健康寿命はどうやって計算する?
健康寿命は、どのように計算されるのでしょうか? 調べてみると、厚生労働省の研究班のウェブサイトに、健康寿命を計算する際の考え方が分かりやすく書かれていました。
ある集団に、AからEまでの5人がいたとします。それぞれについて、ピンクは「健康」、青は「不健康」な期間を示します。実際にはこんなにはっきりと「健康」と「不健康」とに分けられるわけではないと思いますが、あくまで模式的に示したものです。
たとえばAさんの場合、0歳~54歳3カ月までは「健康」でしたが、病気をして「不健康」になり、56歳9カ月のときに「健康」に戻りました。そこからしばらく健康に過ごしましたが、72歳3カ月で再び「不健康」になり、77歳6カ月で死亡しました。
この場合、Aさんの「健康」の期間は、0歳から54歳3カ月(54年3カ月)と、56歳9カ月から72歳3カ月(15年6カ月)の合計で69年9カ月です。一方、Aさんの「不健康」の期間は、54歳3カ月から56歳9カ月(2年6カ月)と、72歳3カ月から77歳6カ月(5年3カ月)の合計で7年9カ月です。Aさんは77歳6カ月で亡くなったので、生涯のうち健康な期間の割合は90%(69年9カ月÷77年6カ月=69.75÷77.5=0.9)になります。同じ計算をA~Eの5人それぞれで行い、平均値を求めれば、それがこの集団の健康寿命です。
既存の統計データを使う
実際には、個人の生涯にわたってのデータはありませんので、「国民生活基礎調査」および「生命表」という既存の統計から健康寿命を計算します。「国民生活基礎調査」の中には、「あなたは現在、健康上の問題で日常生活に何か影響がありますか」という質問があり、これに「ない」と答えれば「制限なし=健康」と判定します。そして、年齢階級(5歳きざみ)ごとに「健康」である割合を求めます。
次に、その健康な人の割合を「簡易生命表」に出ている「定常人口」という数値に掛けると、年齢階級別の「健康な定常人口」が計算できます(図2)。その総計から算出したものが健康寿命です。
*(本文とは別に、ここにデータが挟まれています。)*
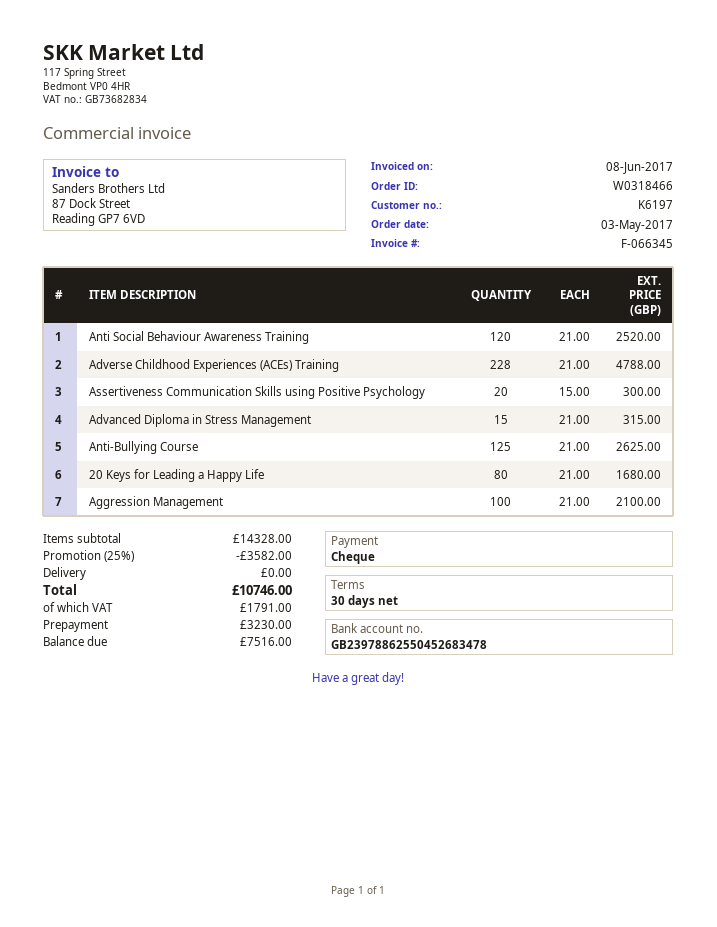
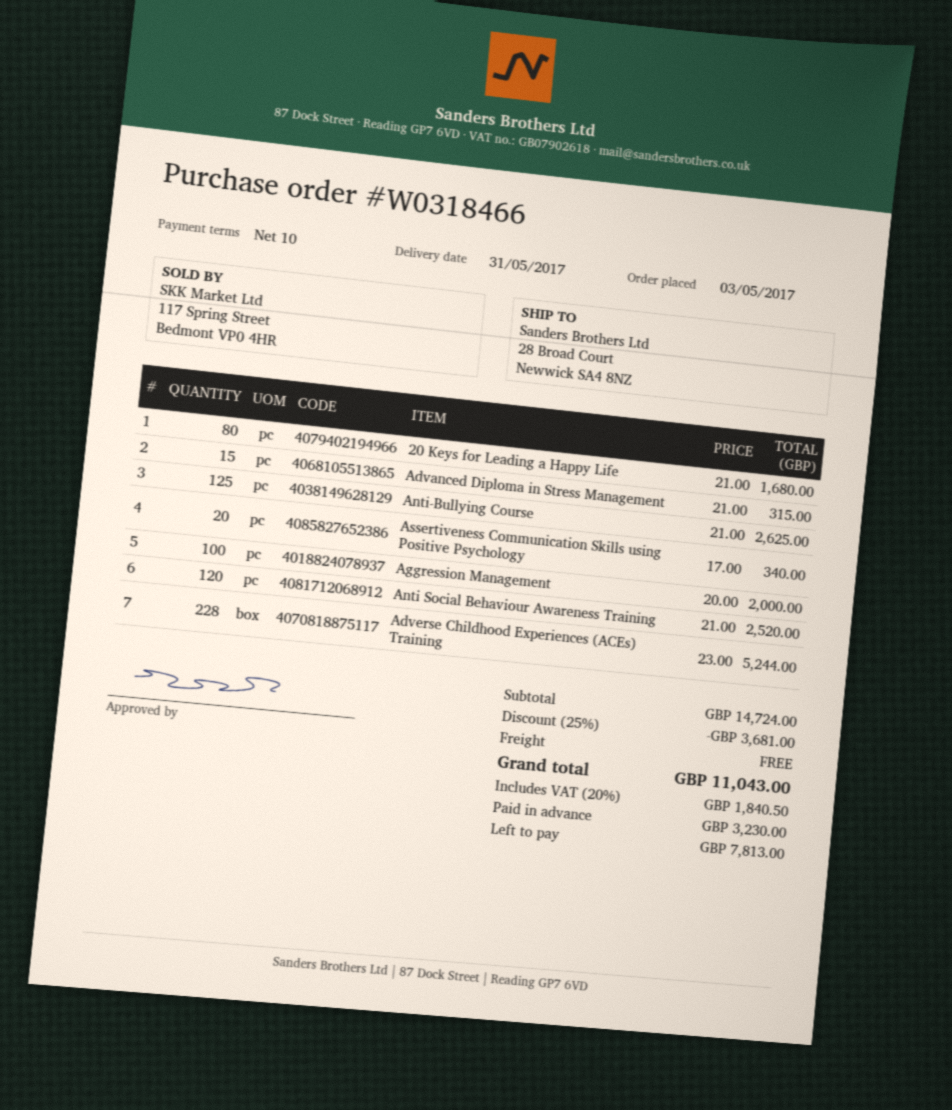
payment terms: 30 days -> 10 days
Adverse Childhood Experiences (ACEs) Training: 228 x 21.00 = 4788.00 -> 228 x 23.00 = 5244.00
Assertiveness Communication Skills using Positive Psychology: 20 x 15.00 = 300.00 -> 20 x 17.00 = 340.00
Aggression Management: 100 x 21.00 = 2100.00 -> 100 x 20.00 = 2000.00
subtotal: 14328.00 -> 14724.00
discount: 25% = 3582.00 -> 25% = 3681.00
tax: 1791.00 -> 1840.50
total: 10746.00 -> 11043.00
balance: 7516.00 -> 7813.00

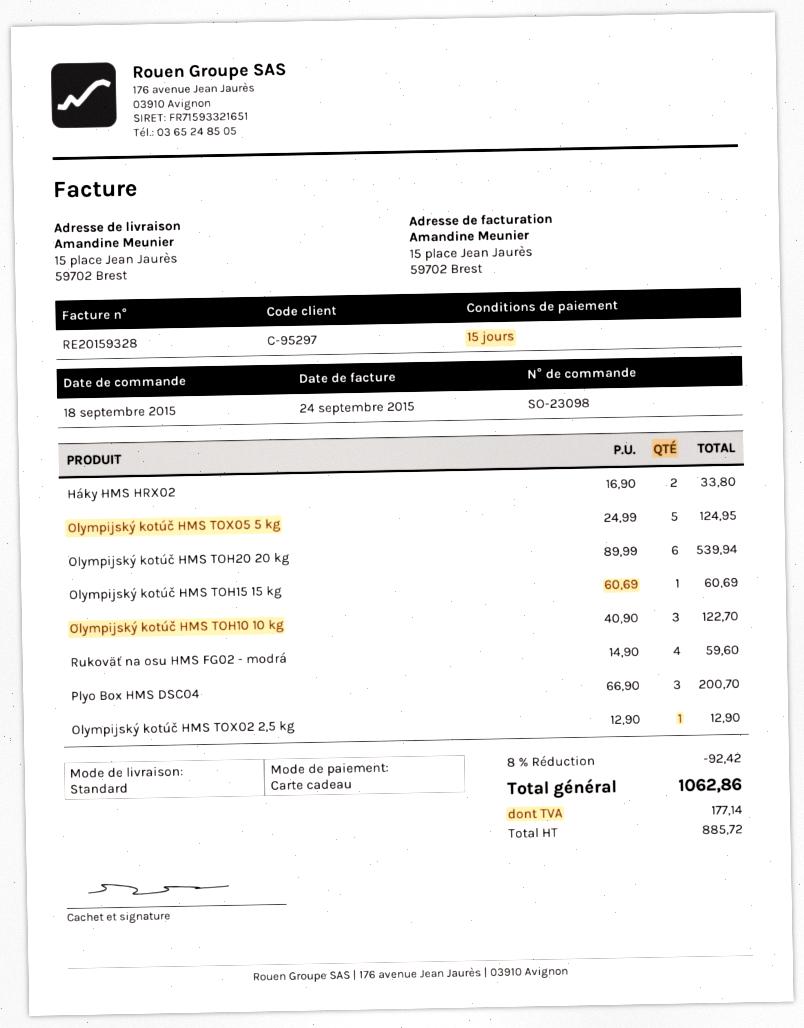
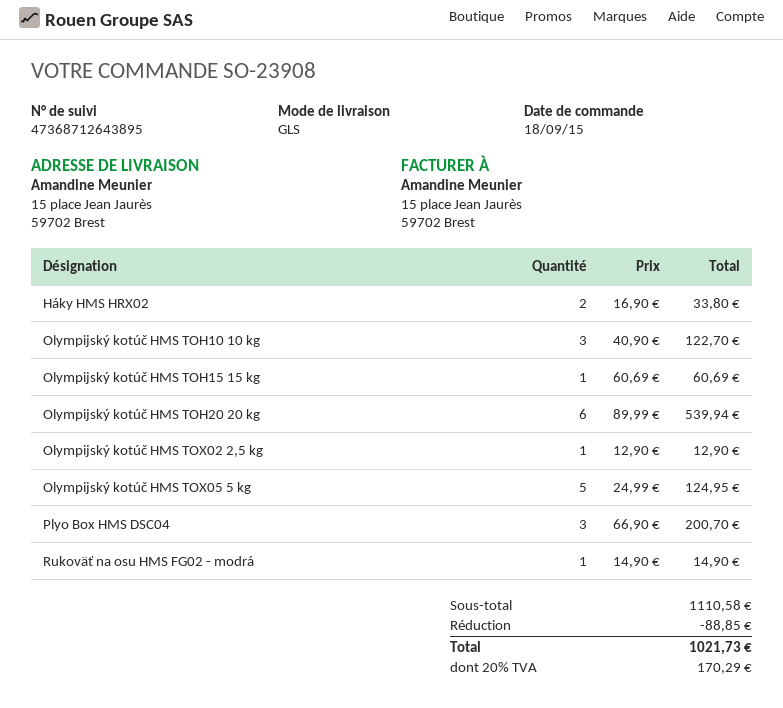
order number: SO-23098 -> SO-23908
shipping method: standard -> GLS
Rukoväť na osu HMS FG02 - modrá: 4 x 14.90 = 59.60 -> 1 x 14.90 = 14.90
discount: 92.42 -> 88.85
tax: 177.14 -> 170.29
total: 1062.86 -> 1021.73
この図からも明らかなように、年を重ねるほど「不健康」、つまり日常生活を誰かに支えてもらう人の割合が増えるのは確かです。ただ、全員が「不健康」になるわけでもありません。私たちにできることとしては、ごく平凡ですが、食事や運動といった、健康的なライフスタイルを心がけることではないかと思います。厚生労働省の研究班によると、「日常生活の制限あり」と関連があるものとしては、男性では「やせ(BMI18.5未満*)」、女性では「肥満(BMI25.0以上)」、そして男女ともに「歩行数が多くない(男性9000歩/日未満、女性8500歩/日未満)」ことだったそうです。
*BMI(Body Mass Index)は、体重(kg)を身長(m)の2乗で割った値。体格指数とも呼ばれる。日本肥満学会は、25以上を肥満、18.5以上25未満が普通、18.5未満をやせとしている。